Monday, October 12, 2009

Pair Programming

Puh, just finished a pair programming-session with Artem. This was hard work!
We started at about 14:00 and wanted to add some unittests for a class Artem wrote. I already reviewed his code, so I knew it quite good. By the way, one result of the review was "where are the unittests?" - so I maneuvered myself in this position. Anyway, good quality-code needs some sacrifices *heroic*
I took the keyboard and Artem the mouse... No, just kidding. He was sitting beside me keeping an eye on my cursor. So we began with the first function and let Visual Studio build a test-stub and an accessor (yes, I love that!) for us. We discussed what to test for this method and I began to write code for it - easy. Not long afterwards, we found the first inconsistency which wasn't visible in the review and in the productive code either. Fixed it and continued. This went on and on, one unittest after the other.
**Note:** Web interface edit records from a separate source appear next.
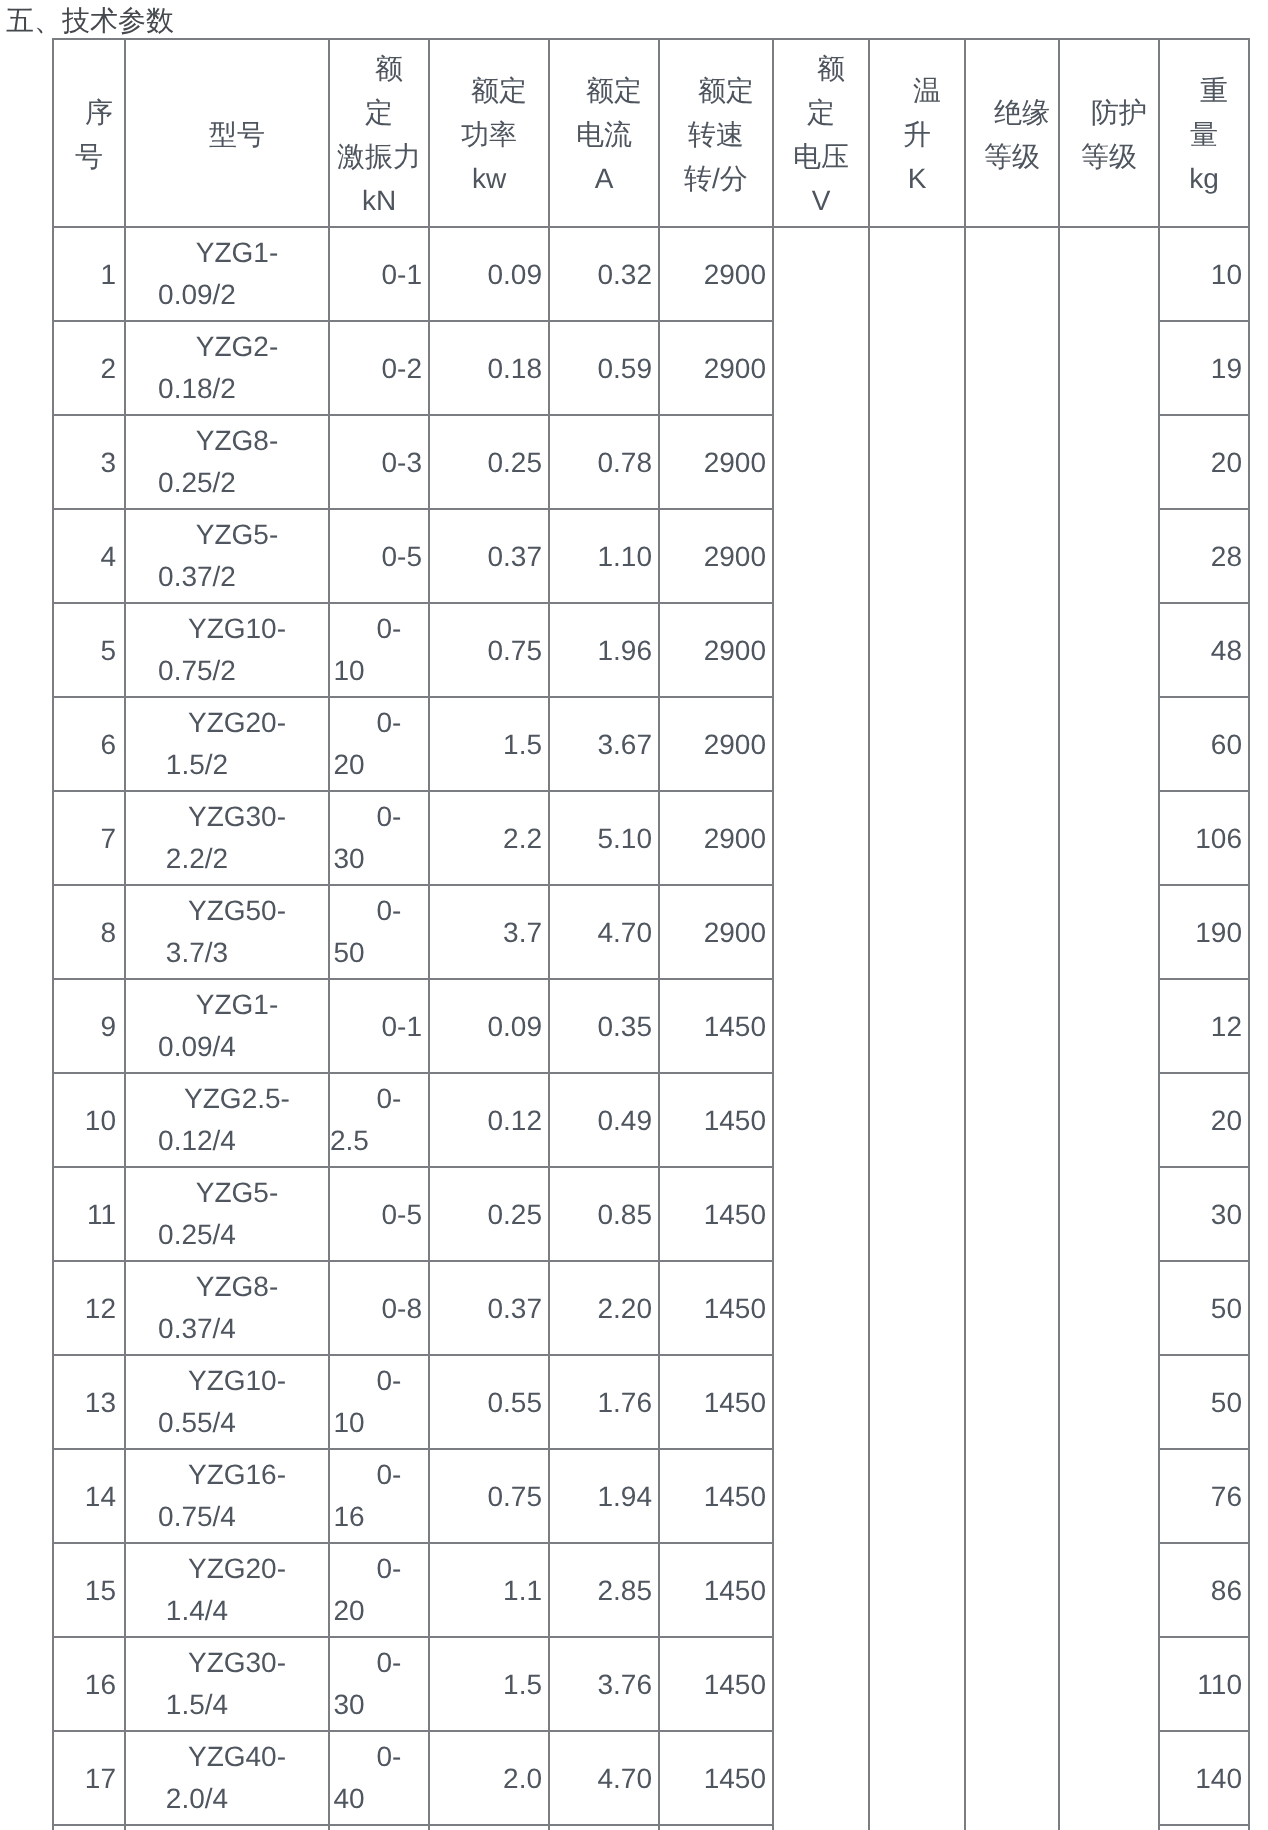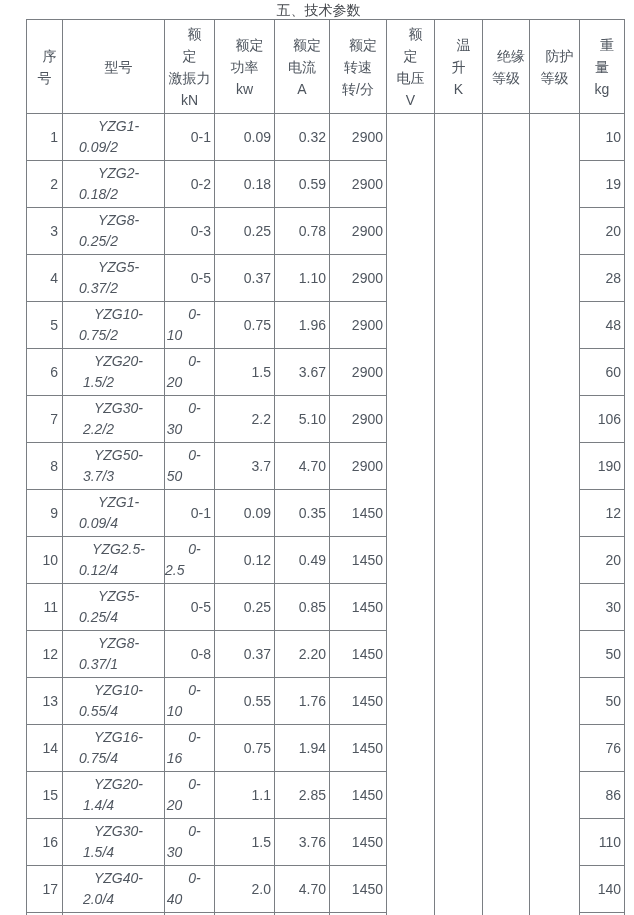"五、技术参数" .title { text-align: center -> none }
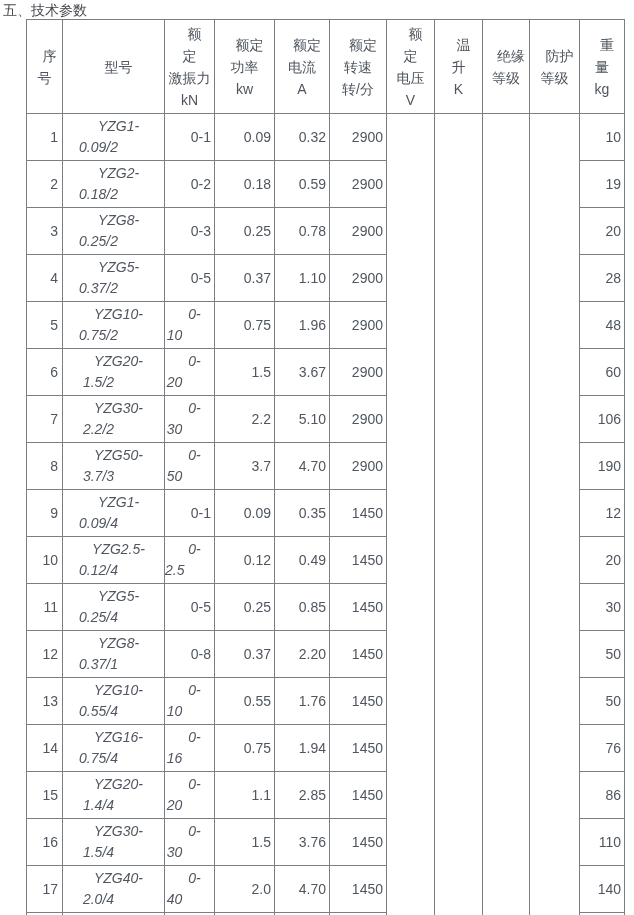"YZG1-" td.two-line { font-style: italic -> none }
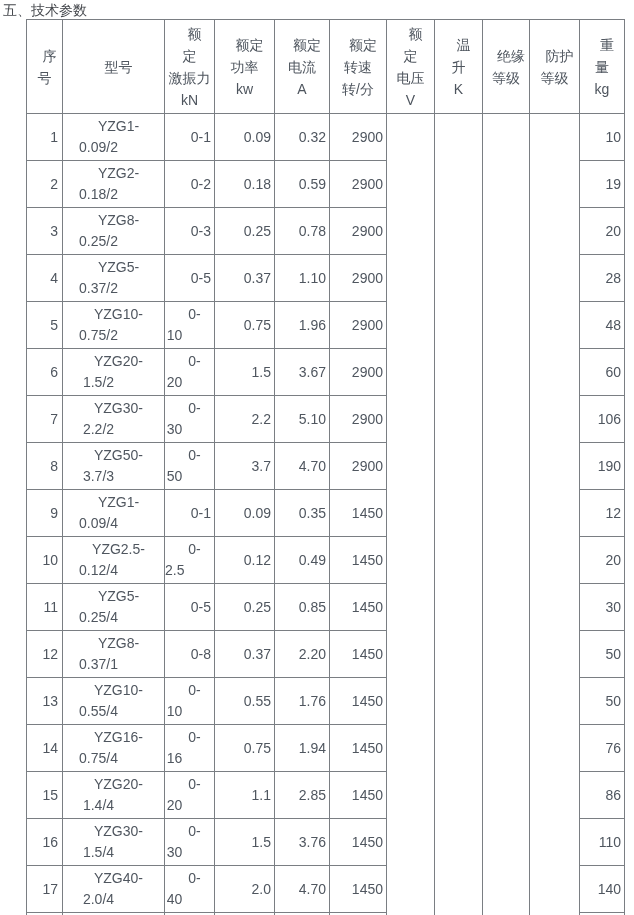"0.37/1" div.l2 { text: 0.37/1 -> 0.37/4 }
We discussed the relevant parts of the code and enhanced a few places.
But as time goes by, I noticed how unconcentrated I was and that I made more and more typos. What a luck that we almost had all unittests we longed for. So we created the rest and finished that session. It was 16:00 and I was exhausted like never before when writing some code.
I must say, that this was hard, but it was worth for it. You can't get such a tight feedback-loop when doing reviews and you can't produce code just by discussing it in a normal meeting. So, pair programming is great but exhausting!

1 comment:

  1. Congrats for pairing! Go on with it and get more exhausted - after some rounds of inspect-and-adapt you will notice an improvement: pair programming can even be relaxing :-)

    By the way: was Artem exhausted as well?